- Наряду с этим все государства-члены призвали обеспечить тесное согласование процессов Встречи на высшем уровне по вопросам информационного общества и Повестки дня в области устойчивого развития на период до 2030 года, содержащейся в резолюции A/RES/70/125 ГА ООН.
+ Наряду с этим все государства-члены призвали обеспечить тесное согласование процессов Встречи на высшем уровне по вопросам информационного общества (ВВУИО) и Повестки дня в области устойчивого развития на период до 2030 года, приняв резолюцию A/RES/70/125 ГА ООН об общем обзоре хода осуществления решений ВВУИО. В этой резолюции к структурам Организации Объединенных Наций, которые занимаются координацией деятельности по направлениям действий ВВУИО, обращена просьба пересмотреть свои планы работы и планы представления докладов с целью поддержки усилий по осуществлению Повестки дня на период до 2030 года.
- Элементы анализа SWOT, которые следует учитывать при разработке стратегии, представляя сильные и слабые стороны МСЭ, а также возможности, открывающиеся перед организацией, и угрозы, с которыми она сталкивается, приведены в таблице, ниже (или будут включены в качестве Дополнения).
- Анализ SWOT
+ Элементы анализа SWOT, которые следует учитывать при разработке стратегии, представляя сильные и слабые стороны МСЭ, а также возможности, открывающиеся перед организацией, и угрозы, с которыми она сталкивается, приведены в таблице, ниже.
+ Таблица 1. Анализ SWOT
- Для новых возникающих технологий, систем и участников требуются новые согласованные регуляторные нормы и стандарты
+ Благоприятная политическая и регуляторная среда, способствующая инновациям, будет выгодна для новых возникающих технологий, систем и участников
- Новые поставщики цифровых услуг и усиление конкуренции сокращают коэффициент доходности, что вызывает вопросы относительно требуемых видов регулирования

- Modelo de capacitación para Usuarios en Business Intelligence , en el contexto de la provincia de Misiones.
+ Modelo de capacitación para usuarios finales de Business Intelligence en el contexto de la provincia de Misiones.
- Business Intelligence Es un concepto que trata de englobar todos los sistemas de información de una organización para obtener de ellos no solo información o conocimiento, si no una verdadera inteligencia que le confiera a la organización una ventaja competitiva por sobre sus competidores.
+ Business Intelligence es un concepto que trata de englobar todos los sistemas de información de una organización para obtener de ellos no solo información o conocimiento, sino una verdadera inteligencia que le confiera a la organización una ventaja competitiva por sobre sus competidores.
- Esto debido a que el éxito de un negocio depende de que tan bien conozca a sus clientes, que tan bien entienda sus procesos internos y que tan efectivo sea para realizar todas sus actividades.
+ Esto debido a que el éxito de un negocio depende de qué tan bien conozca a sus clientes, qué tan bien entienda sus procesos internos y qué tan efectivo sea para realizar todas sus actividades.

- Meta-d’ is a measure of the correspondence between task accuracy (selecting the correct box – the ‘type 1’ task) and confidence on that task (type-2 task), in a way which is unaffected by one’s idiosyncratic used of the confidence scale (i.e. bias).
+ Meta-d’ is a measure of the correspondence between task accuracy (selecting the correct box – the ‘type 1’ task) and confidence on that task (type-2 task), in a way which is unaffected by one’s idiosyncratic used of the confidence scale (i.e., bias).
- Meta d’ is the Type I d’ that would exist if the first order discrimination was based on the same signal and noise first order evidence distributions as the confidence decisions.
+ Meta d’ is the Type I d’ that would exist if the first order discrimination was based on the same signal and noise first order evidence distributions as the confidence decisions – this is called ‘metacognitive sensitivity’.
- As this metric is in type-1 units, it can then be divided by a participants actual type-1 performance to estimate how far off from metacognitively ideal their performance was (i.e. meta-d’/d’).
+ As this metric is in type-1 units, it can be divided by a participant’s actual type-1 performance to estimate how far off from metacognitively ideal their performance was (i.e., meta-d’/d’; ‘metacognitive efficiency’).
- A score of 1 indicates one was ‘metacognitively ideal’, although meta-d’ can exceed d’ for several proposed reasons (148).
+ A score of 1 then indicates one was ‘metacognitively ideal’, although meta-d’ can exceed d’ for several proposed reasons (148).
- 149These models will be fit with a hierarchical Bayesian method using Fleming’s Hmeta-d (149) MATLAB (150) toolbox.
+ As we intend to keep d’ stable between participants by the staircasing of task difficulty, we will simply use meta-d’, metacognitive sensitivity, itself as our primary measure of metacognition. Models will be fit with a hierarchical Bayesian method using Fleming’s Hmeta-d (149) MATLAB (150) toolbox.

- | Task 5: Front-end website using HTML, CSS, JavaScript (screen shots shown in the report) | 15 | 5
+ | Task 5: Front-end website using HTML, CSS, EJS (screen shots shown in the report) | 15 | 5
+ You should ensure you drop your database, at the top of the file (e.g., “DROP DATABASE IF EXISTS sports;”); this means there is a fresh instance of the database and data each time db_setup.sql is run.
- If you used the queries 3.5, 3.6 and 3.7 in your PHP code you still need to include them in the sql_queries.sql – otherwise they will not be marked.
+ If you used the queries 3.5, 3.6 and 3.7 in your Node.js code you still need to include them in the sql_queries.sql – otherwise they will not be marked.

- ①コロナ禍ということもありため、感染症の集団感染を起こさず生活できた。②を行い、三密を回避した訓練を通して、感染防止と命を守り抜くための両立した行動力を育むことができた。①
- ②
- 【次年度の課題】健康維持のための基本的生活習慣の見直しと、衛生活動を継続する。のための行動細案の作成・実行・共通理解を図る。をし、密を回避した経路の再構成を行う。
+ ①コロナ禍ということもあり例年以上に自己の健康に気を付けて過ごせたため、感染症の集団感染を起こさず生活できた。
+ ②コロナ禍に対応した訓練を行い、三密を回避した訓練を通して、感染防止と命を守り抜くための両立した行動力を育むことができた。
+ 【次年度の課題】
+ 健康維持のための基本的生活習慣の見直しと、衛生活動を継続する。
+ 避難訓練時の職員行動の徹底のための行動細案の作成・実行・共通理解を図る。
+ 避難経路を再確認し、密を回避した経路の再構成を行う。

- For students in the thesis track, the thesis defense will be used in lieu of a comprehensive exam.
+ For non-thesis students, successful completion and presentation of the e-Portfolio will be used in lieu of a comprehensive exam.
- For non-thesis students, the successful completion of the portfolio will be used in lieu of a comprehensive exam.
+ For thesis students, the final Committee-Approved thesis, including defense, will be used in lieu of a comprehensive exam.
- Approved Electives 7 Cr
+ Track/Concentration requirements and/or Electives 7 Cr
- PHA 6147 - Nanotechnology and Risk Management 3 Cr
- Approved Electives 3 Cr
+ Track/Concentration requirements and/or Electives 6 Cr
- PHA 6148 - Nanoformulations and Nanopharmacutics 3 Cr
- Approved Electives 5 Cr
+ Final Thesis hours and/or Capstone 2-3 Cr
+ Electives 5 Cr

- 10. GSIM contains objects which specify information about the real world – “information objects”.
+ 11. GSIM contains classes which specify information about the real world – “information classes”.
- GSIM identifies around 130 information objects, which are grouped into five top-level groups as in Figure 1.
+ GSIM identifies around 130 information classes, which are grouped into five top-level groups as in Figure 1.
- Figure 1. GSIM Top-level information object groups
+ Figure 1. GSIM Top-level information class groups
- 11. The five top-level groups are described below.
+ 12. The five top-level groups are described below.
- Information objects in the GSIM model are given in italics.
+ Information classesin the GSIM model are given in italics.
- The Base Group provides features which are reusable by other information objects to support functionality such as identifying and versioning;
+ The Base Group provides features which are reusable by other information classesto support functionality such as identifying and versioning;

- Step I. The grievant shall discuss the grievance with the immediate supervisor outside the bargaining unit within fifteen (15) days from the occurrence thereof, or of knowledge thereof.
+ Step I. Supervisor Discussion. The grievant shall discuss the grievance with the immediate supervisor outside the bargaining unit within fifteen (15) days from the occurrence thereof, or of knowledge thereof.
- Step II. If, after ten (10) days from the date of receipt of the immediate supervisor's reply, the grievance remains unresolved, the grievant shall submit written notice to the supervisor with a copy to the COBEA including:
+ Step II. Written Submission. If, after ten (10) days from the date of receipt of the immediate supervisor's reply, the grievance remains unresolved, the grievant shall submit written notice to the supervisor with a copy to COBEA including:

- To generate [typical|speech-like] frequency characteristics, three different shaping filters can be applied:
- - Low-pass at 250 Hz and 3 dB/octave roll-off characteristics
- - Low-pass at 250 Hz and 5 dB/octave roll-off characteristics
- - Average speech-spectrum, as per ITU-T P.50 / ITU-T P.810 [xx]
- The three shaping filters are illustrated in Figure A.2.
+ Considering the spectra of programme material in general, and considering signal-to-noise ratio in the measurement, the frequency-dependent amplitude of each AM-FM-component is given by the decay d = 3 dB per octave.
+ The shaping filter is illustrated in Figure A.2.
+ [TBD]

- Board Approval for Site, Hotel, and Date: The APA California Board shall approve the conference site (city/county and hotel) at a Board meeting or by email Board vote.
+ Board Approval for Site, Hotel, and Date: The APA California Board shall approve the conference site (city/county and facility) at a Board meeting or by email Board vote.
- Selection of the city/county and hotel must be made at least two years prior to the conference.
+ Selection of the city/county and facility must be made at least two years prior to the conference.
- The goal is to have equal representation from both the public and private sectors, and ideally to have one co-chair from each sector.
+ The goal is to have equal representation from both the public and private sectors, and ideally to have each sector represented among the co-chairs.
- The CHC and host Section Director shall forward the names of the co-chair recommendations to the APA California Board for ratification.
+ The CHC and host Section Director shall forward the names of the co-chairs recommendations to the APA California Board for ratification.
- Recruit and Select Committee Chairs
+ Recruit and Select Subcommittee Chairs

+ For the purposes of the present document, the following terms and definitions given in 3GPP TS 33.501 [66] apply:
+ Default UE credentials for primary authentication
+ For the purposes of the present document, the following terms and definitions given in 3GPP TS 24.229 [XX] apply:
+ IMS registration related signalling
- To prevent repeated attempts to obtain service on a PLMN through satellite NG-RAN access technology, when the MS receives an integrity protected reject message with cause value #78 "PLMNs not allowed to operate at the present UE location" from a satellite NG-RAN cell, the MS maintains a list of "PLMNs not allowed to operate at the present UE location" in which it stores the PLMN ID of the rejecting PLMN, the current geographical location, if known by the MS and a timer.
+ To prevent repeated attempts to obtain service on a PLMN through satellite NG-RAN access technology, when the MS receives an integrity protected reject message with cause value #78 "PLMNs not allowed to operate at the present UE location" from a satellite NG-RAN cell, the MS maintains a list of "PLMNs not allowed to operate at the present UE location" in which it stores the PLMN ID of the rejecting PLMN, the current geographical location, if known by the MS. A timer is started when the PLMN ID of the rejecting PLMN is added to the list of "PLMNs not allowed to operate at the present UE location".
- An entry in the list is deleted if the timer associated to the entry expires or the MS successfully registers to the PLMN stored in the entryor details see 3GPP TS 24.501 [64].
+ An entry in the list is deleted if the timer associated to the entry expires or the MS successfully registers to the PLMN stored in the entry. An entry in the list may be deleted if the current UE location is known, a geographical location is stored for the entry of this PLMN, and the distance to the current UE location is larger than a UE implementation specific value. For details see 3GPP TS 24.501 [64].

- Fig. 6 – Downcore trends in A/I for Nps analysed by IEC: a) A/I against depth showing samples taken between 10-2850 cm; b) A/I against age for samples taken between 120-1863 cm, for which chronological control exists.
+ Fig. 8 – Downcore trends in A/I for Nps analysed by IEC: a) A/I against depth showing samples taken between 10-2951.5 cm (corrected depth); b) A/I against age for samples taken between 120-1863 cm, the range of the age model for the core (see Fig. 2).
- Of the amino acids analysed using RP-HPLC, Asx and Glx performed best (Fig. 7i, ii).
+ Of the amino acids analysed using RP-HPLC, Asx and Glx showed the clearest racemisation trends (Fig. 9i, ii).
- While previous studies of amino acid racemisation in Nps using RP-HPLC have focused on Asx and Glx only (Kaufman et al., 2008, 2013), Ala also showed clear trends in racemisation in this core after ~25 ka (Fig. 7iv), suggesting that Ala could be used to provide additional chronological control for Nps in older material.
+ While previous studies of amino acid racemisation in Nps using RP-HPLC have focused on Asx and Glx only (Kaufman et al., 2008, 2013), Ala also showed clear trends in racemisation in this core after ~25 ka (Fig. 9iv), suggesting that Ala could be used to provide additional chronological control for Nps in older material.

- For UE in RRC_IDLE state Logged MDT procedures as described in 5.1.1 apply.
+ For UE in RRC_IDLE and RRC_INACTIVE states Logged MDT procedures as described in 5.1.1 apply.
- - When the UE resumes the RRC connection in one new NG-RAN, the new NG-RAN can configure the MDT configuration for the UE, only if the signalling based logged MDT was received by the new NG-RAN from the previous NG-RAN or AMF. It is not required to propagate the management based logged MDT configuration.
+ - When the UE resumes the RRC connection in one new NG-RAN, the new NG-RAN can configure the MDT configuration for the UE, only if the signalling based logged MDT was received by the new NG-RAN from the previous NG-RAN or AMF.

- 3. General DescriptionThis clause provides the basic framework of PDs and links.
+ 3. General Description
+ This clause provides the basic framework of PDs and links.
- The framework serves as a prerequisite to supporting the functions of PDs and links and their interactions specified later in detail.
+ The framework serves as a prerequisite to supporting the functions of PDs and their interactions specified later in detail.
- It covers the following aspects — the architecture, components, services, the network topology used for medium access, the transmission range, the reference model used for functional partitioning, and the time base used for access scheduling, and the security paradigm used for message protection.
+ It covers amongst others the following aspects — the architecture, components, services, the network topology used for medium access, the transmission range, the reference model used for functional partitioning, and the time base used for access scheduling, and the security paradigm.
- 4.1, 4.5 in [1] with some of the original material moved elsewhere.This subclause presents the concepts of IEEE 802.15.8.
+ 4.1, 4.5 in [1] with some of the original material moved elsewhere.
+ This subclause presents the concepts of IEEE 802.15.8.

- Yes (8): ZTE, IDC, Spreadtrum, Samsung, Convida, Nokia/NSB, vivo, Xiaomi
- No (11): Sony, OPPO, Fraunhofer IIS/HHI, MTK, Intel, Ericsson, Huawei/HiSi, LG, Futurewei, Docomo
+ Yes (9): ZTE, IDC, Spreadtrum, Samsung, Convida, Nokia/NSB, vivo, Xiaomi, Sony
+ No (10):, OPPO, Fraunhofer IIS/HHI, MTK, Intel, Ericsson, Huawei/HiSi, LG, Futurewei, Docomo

=-=-=-=-=

■ Requirement
Look through the listing, and copy each line that contains the word "decisions".

■ Response
- Meta d’ is the Type I d’ that would exist if the first order discrimination was based on the same signal and noise first order evidence distributions as the confidence decisions.
+ Meta d’ is the Type I d’ that would exist if the first order discrimination was based on the same signal and noise first order evidence distributions as the confidence decisions – this is called ‘metacognitive sensitivity’.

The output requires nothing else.